Com o investimento recebido, a Clicampo quer expandir sua área de atuação para outras comunidades e encerrar o ano comercializando em média 3.000 toneladas de alimentos frescos por mês. O capital também será usado para reforço do time de colaboradores, hoje composto por 70 pessoas focadas majoritariamente em engenharia e produto, e aumentar a demanda junto a novos segmentos de venda, como pequenos varejistas, grandes cadeias de restaurantes e startups de e-groceries.
Segundo Michael Nicklas, sócio do Valor Capital Group, e Monica Saggioro, sócia da MAYA Capital, a Clicampo construiu um modelo de negócio que resolve ineficiências que prejudicam as duas pontas de uma das maiores cadeias de suprimento do Brasil.

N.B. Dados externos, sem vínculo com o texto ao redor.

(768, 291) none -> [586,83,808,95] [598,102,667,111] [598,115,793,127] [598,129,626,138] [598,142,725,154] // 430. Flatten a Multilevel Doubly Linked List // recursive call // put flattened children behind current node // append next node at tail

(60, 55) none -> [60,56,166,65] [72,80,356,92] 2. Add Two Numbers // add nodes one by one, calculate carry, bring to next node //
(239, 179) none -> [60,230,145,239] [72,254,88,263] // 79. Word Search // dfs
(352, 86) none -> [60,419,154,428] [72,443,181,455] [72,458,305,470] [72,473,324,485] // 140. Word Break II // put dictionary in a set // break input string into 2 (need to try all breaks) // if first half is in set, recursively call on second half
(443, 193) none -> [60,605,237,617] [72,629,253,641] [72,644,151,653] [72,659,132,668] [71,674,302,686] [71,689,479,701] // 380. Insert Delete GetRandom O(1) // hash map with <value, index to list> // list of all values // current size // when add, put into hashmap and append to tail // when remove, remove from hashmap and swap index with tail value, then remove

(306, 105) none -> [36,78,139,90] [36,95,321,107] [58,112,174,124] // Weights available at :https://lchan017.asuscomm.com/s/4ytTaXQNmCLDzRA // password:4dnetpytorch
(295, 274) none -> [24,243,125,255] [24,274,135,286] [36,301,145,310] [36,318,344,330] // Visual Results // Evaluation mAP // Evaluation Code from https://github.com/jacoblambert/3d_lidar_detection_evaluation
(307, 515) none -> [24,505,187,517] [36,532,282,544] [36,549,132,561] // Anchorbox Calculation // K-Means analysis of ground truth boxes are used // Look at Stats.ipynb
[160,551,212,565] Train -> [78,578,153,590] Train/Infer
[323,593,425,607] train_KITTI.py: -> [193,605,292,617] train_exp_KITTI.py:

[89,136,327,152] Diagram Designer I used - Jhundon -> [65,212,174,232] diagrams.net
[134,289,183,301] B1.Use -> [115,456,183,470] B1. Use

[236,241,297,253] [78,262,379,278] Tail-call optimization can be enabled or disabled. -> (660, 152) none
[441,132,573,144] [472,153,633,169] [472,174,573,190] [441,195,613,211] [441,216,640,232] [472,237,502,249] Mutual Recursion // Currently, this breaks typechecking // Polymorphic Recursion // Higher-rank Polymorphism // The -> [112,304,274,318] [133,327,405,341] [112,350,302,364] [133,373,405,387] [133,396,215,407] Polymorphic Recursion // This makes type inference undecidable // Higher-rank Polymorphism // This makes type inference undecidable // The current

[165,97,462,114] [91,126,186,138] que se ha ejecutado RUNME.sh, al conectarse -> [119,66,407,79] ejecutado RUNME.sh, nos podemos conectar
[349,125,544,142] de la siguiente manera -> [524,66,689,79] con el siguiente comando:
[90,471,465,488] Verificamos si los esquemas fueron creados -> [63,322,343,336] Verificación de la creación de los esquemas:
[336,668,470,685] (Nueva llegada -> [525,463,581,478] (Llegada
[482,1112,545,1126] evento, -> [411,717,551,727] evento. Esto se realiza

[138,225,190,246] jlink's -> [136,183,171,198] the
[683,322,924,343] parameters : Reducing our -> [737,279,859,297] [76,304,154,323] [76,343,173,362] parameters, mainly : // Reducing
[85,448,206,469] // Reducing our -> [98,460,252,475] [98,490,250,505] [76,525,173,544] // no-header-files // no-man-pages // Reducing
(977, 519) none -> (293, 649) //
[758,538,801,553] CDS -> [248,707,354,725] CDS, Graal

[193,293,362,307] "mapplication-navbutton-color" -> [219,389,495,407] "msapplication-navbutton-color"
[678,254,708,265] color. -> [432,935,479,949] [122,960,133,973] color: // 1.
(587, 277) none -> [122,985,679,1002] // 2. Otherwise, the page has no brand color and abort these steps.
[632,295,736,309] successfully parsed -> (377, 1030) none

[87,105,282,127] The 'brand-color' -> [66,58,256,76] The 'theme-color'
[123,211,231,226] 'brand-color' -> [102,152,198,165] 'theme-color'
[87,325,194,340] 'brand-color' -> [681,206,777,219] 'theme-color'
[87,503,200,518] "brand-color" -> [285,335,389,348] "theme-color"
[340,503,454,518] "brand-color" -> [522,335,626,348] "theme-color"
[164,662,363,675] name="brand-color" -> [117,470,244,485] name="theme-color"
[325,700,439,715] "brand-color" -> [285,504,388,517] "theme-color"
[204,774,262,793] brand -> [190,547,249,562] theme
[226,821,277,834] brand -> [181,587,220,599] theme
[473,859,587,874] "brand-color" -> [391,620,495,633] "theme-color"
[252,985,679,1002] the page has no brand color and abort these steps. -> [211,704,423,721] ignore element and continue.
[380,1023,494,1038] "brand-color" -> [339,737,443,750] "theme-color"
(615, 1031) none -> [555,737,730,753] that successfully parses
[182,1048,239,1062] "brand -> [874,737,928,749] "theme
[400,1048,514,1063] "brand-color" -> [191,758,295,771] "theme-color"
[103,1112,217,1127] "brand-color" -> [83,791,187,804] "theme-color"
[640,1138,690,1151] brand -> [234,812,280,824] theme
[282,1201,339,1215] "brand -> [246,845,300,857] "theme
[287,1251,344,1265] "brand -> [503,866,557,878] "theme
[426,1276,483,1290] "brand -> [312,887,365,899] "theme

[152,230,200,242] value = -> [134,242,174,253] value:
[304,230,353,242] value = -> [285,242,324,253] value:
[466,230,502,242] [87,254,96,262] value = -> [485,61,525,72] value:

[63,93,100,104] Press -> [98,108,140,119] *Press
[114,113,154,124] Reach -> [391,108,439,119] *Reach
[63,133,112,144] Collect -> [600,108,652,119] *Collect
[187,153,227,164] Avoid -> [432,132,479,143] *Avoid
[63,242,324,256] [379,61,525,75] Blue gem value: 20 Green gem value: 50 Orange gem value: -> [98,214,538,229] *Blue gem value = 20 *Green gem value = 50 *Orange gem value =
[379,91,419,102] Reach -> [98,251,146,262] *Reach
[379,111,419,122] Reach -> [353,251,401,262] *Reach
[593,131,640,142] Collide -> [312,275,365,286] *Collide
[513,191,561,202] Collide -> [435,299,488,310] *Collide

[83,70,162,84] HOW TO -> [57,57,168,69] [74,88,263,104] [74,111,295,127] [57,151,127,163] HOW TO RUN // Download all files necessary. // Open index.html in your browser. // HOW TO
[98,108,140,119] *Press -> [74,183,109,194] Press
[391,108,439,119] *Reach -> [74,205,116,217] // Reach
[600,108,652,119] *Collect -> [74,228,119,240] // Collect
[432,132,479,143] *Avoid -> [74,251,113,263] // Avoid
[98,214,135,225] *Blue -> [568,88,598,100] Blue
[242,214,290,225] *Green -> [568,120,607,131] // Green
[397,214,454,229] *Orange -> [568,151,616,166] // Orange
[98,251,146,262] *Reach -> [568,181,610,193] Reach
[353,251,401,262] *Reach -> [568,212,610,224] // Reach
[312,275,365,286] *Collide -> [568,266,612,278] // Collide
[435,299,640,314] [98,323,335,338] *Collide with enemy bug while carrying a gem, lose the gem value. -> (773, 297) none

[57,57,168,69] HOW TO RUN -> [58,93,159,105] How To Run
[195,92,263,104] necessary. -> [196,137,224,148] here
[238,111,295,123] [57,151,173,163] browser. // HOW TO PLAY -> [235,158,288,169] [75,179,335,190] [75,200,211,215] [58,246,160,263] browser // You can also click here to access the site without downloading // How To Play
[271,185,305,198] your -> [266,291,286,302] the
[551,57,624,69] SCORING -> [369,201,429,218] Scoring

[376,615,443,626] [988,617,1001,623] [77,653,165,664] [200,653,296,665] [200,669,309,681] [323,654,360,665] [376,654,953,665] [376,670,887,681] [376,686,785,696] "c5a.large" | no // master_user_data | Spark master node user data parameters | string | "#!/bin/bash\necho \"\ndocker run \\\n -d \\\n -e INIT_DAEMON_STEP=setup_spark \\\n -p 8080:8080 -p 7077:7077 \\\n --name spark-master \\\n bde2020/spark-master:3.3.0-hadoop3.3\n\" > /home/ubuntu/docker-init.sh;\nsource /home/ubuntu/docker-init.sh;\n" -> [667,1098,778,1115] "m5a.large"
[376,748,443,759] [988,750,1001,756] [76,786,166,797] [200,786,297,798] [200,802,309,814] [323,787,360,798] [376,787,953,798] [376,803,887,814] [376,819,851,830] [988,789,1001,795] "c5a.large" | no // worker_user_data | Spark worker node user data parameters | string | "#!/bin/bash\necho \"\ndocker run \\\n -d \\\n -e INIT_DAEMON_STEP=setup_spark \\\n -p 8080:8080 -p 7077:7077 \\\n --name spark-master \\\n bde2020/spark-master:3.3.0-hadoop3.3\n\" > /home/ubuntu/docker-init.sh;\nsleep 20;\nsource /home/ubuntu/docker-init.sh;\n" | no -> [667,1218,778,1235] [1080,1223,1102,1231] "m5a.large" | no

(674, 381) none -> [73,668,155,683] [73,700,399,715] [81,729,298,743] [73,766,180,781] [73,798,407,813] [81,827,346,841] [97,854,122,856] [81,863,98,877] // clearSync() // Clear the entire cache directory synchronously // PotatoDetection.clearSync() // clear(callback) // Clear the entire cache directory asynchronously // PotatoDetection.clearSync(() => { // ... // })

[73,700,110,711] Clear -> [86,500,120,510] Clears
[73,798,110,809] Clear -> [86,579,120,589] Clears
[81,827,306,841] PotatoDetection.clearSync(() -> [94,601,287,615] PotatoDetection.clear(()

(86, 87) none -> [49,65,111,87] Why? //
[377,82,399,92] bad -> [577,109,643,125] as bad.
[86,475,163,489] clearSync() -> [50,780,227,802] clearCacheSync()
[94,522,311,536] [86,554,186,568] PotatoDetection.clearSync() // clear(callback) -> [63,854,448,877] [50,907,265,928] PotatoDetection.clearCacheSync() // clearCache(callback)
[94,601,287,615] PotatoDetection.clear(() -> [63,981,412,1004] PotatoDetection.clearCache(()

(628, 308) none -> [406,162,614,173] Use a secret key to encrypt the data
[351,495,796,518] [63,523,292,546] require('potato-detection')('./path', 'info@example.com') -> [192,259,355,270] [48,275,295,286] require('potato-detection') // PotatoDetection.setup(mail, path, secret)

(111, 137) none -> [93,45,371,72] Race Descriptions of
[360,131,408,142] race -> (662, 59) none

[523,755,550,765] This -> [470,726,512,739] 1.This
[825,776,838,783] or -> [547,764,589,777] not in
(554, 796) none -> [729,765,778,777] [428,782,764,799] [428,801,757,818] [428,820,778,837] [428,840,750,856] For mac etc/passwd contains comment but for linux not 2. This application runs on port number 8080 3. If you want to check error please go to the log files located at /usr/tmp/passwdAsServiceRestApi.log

“Encontrar fornecedores com o padrão de qualidade requerido e com processo de entrega eficiente é uma grande dificuldade desse setor. A Clicampo não só facilita o processo de supply dos restaurantes, como também gera renda extra para produtores rurais”, disse Saggioro. “A Clicampo também representa uma missão de desenvolvimento econômico e social que acreditamos, e o envolvimento em comunidades como Brumadinho só reforçam os valores do fundador e de todo o time”, acrescentou Nicklas.